Wages in El Paso County track lower than counterparts across the state and the nation.
What we think:
In order to grow their companies, create jobs and help sustain our economic growth, business owners need to increase wages.
El Paso County businesses are facing a dilemma that comes from a robust economy with specialized jobs — not enough talent in the pipeline to fill current, much less future, needs.
Currently, there are 12,689 job openings in the Springs, but only 8,304 people looking for work, according to statistics gathered from the UCCS Economic Forum. And that sounds like a good thing, right?
But the challenge is more complex than just training workers for the available jobs. Trade and technical schools, colleges and universities are shifting curriculum to better match employer needs. The Pikes Peak Workforce Center offers classes to help; and the Mt. Carmel Center is on board, working to ensure that transitioning veterans have the right skill sets and training for civilian jobs.
At this point it’s low wages, not lack of worker education, that’s hurting us the most, with county salaries far below state and national averages. Well-educated and well-trained workers can find jobs elsewhere that pay much better. The issue is compounded by higher housing costs and rising rents in other parts of the state — meaning people are moving here and commuting to Denver, a trend that is causing a corresponding hike in housing costs in the Springs. And although many workers are attracted to our mountain vistas and outdoor lifestyle, they can’t eat scenery.
If wages remain stagnant, the city won’t be able to compete for workers. It’s already started to affect new job growth. In 2015, new jobs grew by 48 percent, but there was only a slight increase in 2016 despite the number of job postings — and economists tie the slowdown in new jobs to stagnant wages.

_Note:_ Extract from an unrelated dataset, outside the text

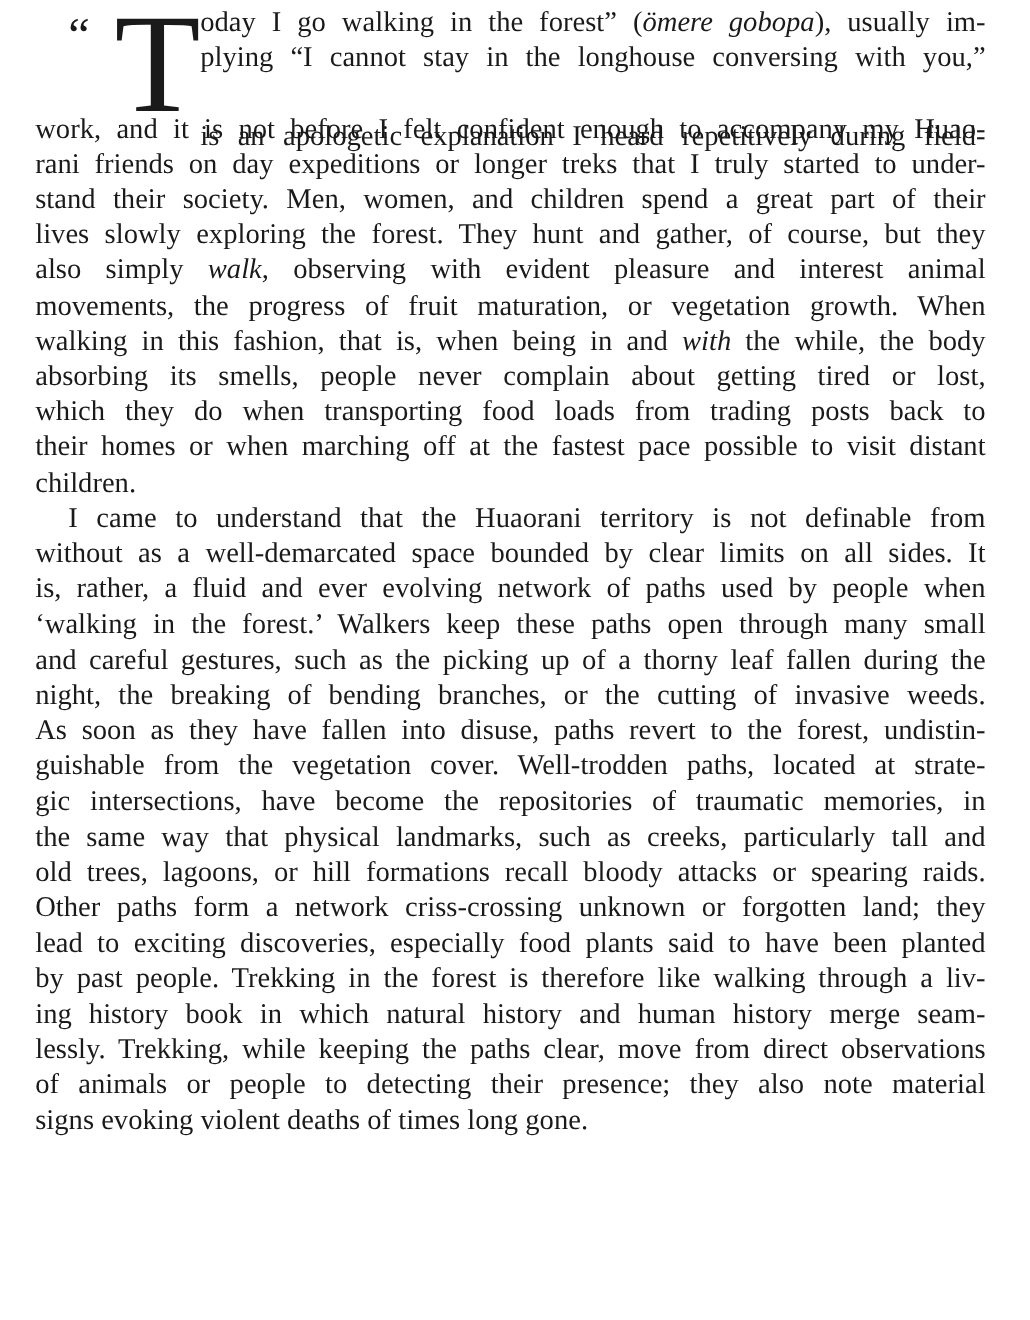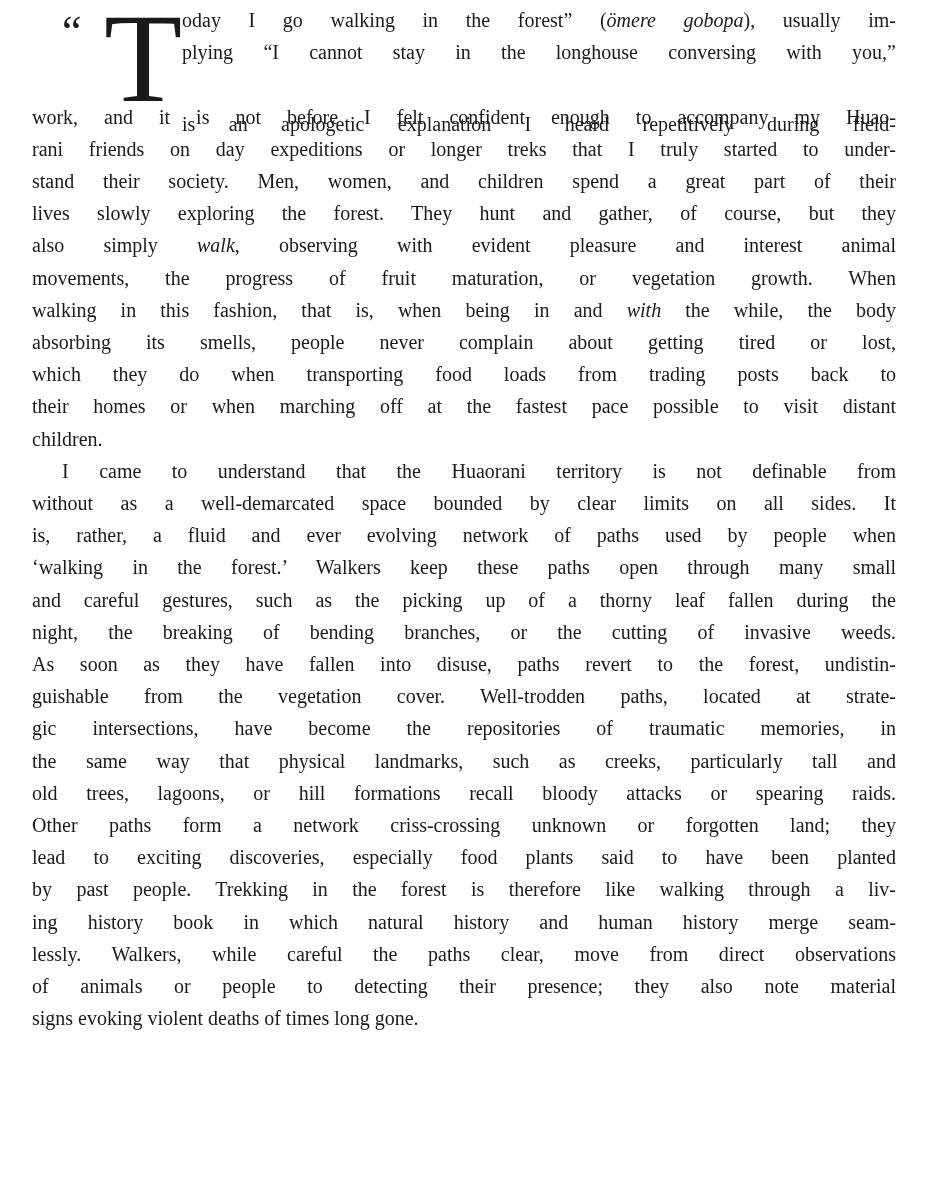"oday I go walking in" .line { font-size: 20px -> 26px }
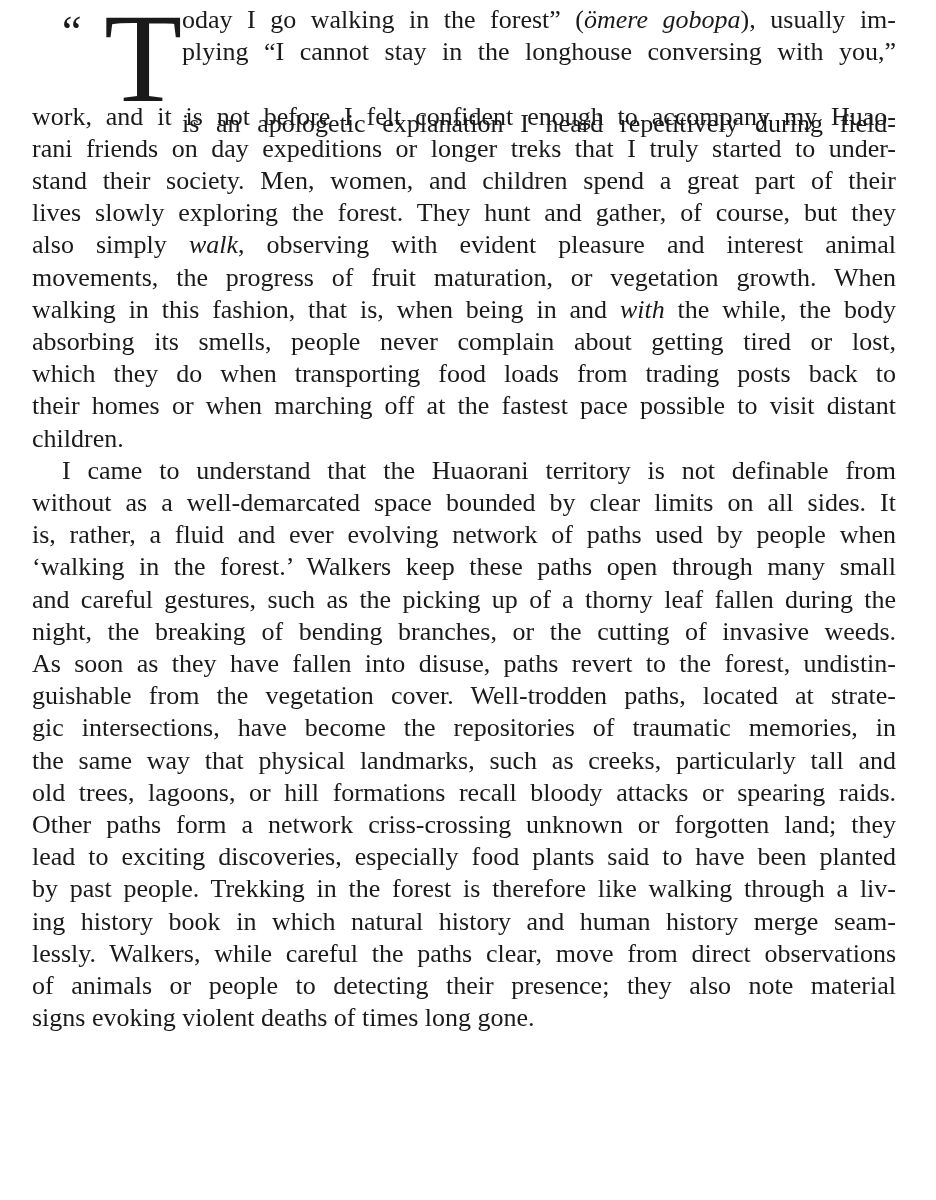"lessly. Walkers, while careful the" span { text: Walkers, while careful -> Trekking, while keeping }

“It will certainly be difficult for us to continue to lure people back into the labor force if our wages are not at least at par with U.S. averages,” said Tatiana Bailey, director of the Economic Forum in a June issue of the Colorado Springs Business Journal. “For the vast majority of industries, El Paso County wages lag behind Colorado and U.S. wages, and it is now evident that the wage discrepancies are likely hindering business growth via the low supply of labor.”
Look at the stats: In fields like construction, El Paso County wages are 12.8 percent lower than in the rest of the United States and 10.8 percent lower than in the rest of the state. In manufacturing, wages are 10.9 percent lower than the state’s and 8.9 percent lower than the national average.
And educator pay is 5 percent lower than the state average and 24 percent lower than the national average.
It isn’t a lack of education or a lack of jobs. Education levels are above the national average; employers are looking for workers. But the region’s wages have failed to keep pace with the current employment reality, and that leads to a less competitive economy.
This is one of those issues that can only be solved by individual CEOs and business owners. If they can’t find the workers they need with the right skill set, maybe they should take a look at their pay structure, compare it to Denver’s wages or Fort Collins’ or Boulder’s.
If businesses cannot grow here, then the economy won’t grow either — stagnant wages will hold us back.